I haven’t been at target for 90 days. I woke up 2 hours late for my shift because my alarm didn’t go off. I have 1 ncns a few weeks ago. I called the store right when I woke up to let them know I’m coming in now. Should I be worried about getting fired? Is there anything I can do to help? I love this job and really can’t afford to loose it because of my damn alarm not waking up


----------



## Fluttervale (Nov 10, 2020)

I would let you go but not everyone would.  This one is going to be store dependent.


----------



## Captain Orca (Nov 10, 2020)

You are young.  You will grow up.  Be more responsible.  Enough said.


----------



## happygoth (Nov 10, 2020)

Was the NCNS deliberate or an honest schedule mixup?


----------



## MrT (Nov 10, 2020)

Chemalia said:


> I haven’t been at target for 90 days. I woke up 2 hours late for my shift because my alarm didn’t go off. I have 1 ncns a few weeks ago. I called the store right when I woke up to let them know I’m coming in now. Should I be worried about getting fired? Is there anything I can do to help? I love this job and really can’t afford to loose it because of my damn alarm not waking up


That should not technically be a ncns if its within 2 hours.  It should also not be considered a ncns if they let you work still.  It is against attendance so if you are on a final for attendance you could be let go for it, or depending on how many attendance issues you have had put on a CA or final.  Either way you will definitely be talked to about it.


----------



## Dead and Khaki (Nov 10, 2020)

I had an inadvertent NCNS within my first 90 days, and here I still am.


----------



## happygoth (Nov 10, 2020)

MrT said:


> That should not technically be a ncns if its within 2 hours.  It should also not be considered a ncns if they let you work still.  It is against attendance so if you are on a final for attendance you could be let go for it, or depending on how many attendance issues you have had put on a CA or final.  Either way you will definitely be talked to about it.





Dead and Khaki said:


> I had an inadvertent NCNS within my first 90 days, and here I still am.

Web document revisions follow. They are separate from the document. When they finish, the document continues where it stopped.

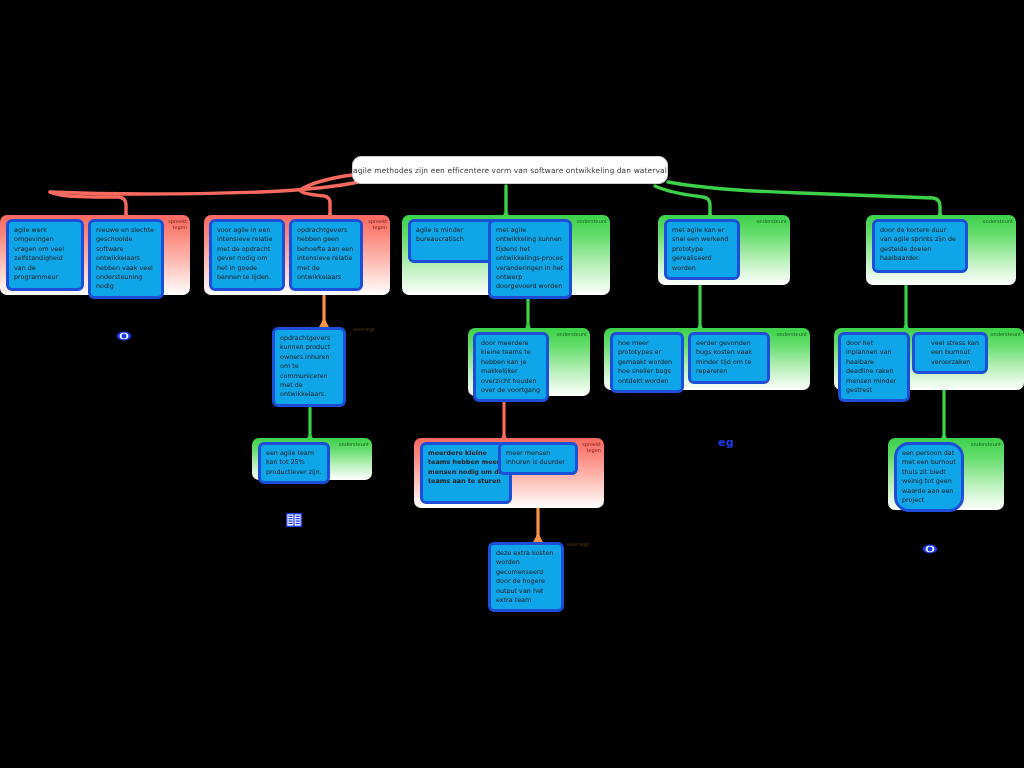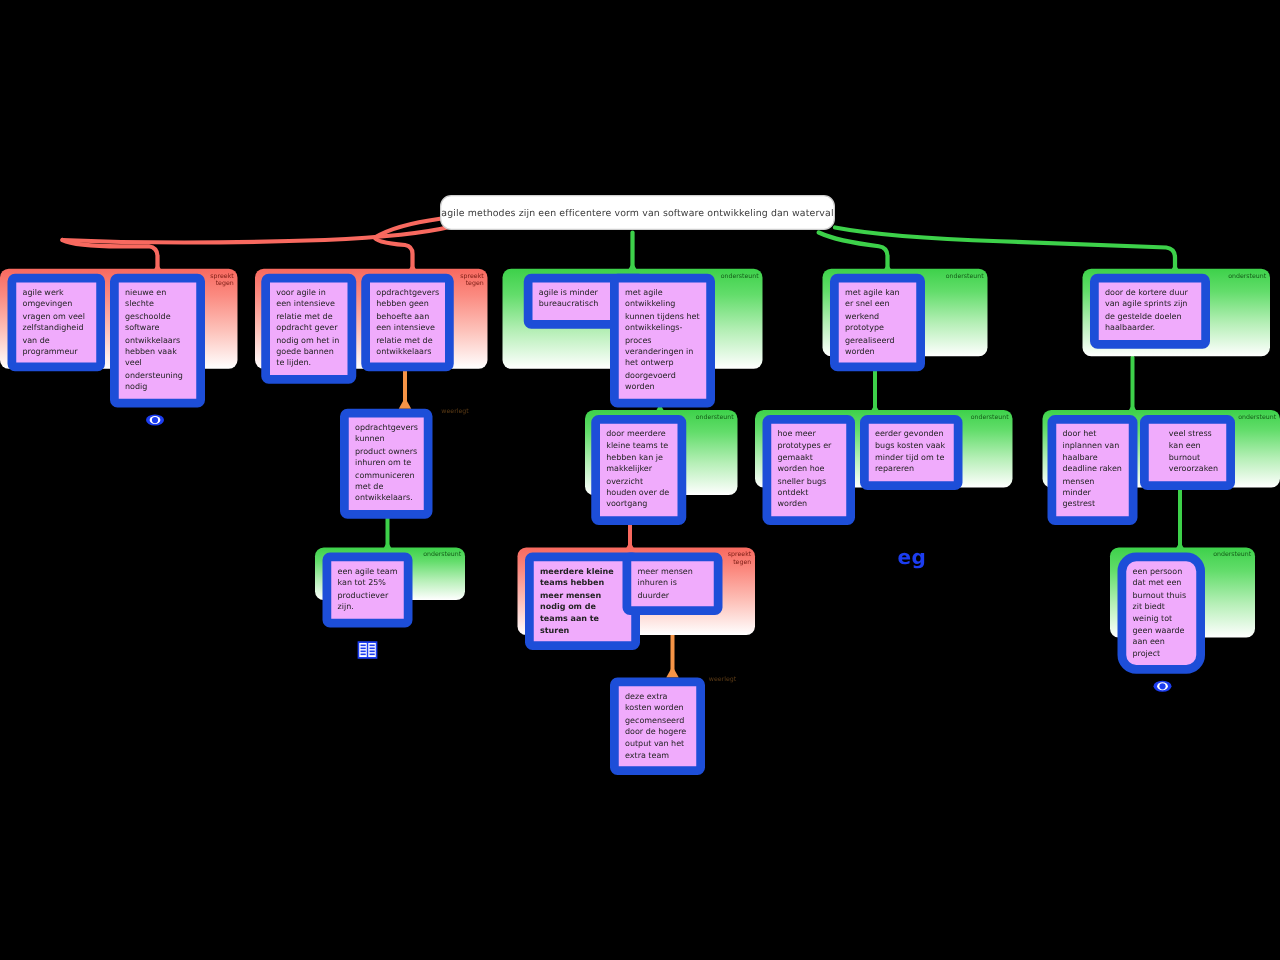--- a/index.html
+++ b/index.html
@@ -21,7 +21,7 @@
   .group.pro .gtype{color:#145c18;}
   .group.con .gtype{color:#7a1c14;}
 
-  .card{position:absolute;background:#f0abfc;border:7px solid #1d4ed8;border-radius:6px;
+  .card{position:absolute;background:#0ea5e9;border:3px solid #1d4ed8;border-radius:6px;
     box-sizing:border-box;padding:4px 5px;}
   .card .ctxt{font-size:6.4px;line-height:9.4px;color:#232323;}
 

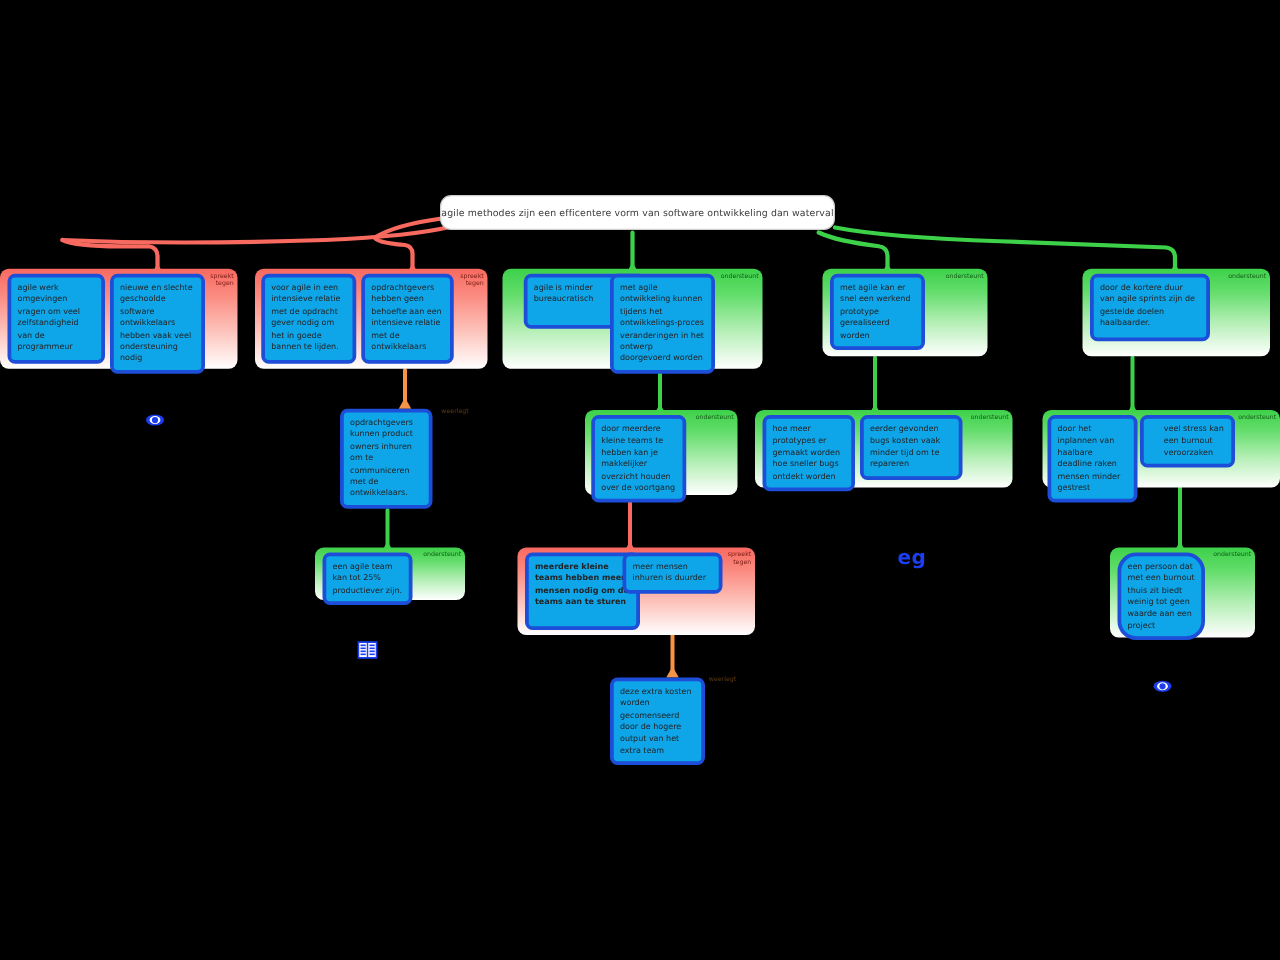--- a/index.html
+++ b/index.html
@@ -106,7 +106,7 @@
       <div class="group pro" style="left: 402px; top: 215px; width: 208px; height: 80px;">
         <div class="gtype">ondersteunt</div>
       </div>
-      <div class="card" style="left: 408px; top: 219px; width: 98px; min-height: 44px; margin-left: 11px;">
+      <div class="card" style="left: 408px; top: 219px; width: 98px; min-height: 44px;">
         <div class="ctxt">agile is minder bureaucratisch</div>
       </div>
       <div class="card" style="left: 488px; top: 219px; width: 84px; min-height: 72px;">

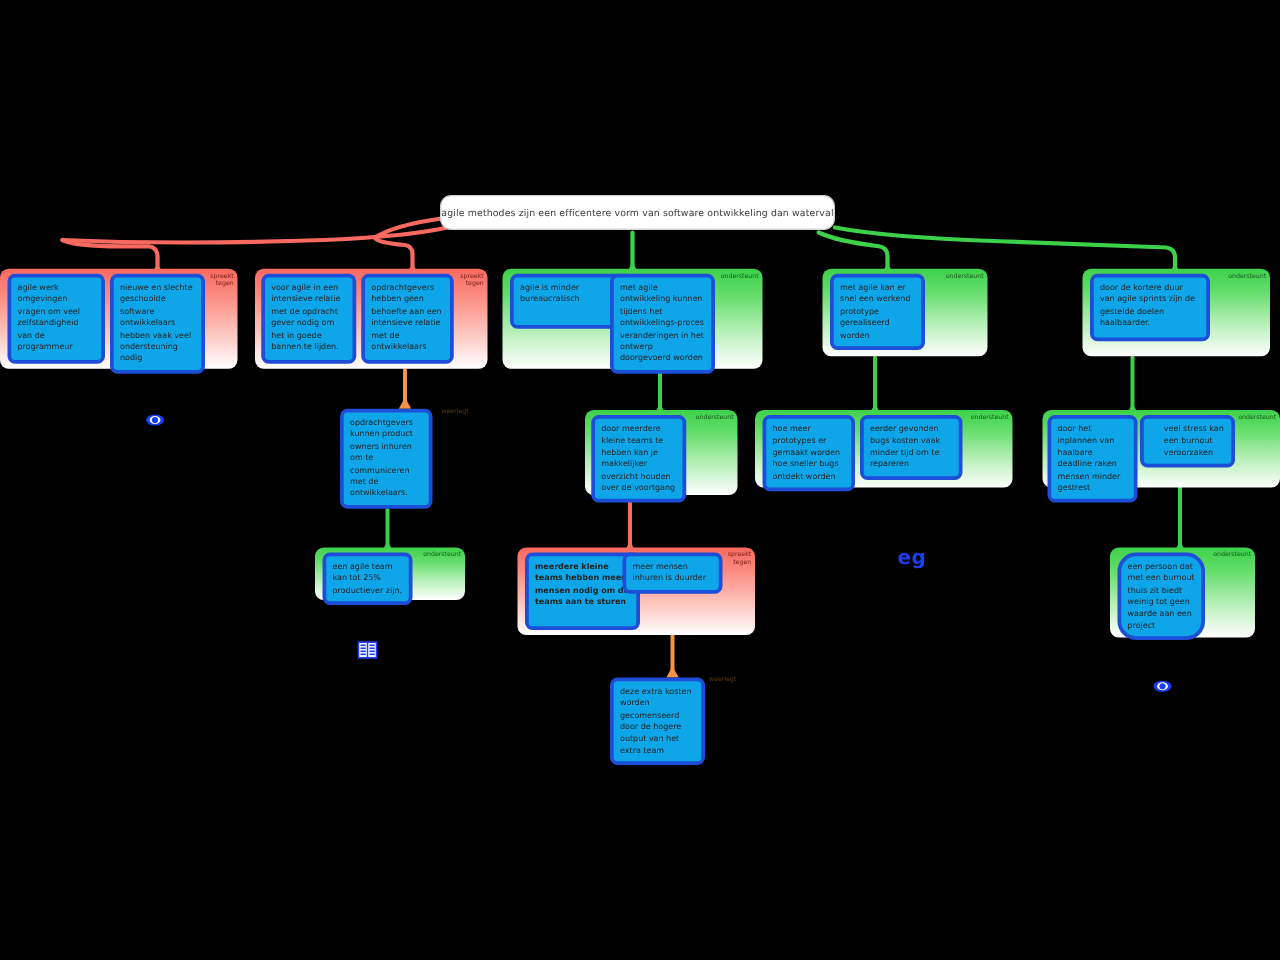--- a/index.html
+++ b/index.html
@@ -26,7 +26,7 @@
   .card .ctxt{font-size:6.4px;line-height:9.4px;color:#232323;}
 
   .float-icon{position:absolute;}
-  .eg-label{position:absolute;font-size:16px;font-weight:bold;color:#1c3df0;
+  .eg-label{position:absolute;font-size:11px;font-weight:bold;color:#1c3df0;
     letter-spacing:.4px;font-family:"DejaVu Sans","Liberation Sans",sans-serif;}
 </style>
 </head>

Sounds like the NCNS and the late were two separate incidents.


----------



## Black Sheep 214 (Nov 10, 2020)

ASANTS, but this close to holidays I doubt that you will be fired this time, Spot is usually too desperate to get/keep help during 4th quarter, especially this close to Black Friday. Don’t push your luck through, don’t let it happen again. You will likely be talked to about your attendance, if you weren’t on corrective action yet, you probably will be now.  If you had two ncns things might be different, but with one ncns (that they didn’t let you go for immediately), and a late, you are probably safe for a while, but another incident could change that fast, regardless of other considerations. Good luck!


----------



## allnew2 (Nov 10, 2020)

MrT said:


> That should not technically be a ncns if its within 2 hours. It should also not be considered a ncns if they let you work still.


Actually technically it is a ncns woke up 2 hours late we can asume that he called a minute after the 2h mark that’s a ncns. If he/she chose to still come in and work it’s a different issues . But 2h later technically it is a ncns.


----------



## MrT (Nov 11, 2020)

allnew2 said:


> Actually technically it is a ncns woke up 2 hours late we can asume that he called a minute after the 2h mark that’s a ncns. If he/she chose to still come in and work it’s a different issues . But 2h later technically it is a ncns.


Yeah i misread the post thank you.  Although i know i have done the same in the past and it was not considered a ncns if they let you punch in and work.  Although policues change all the time so what do i know 😂


----------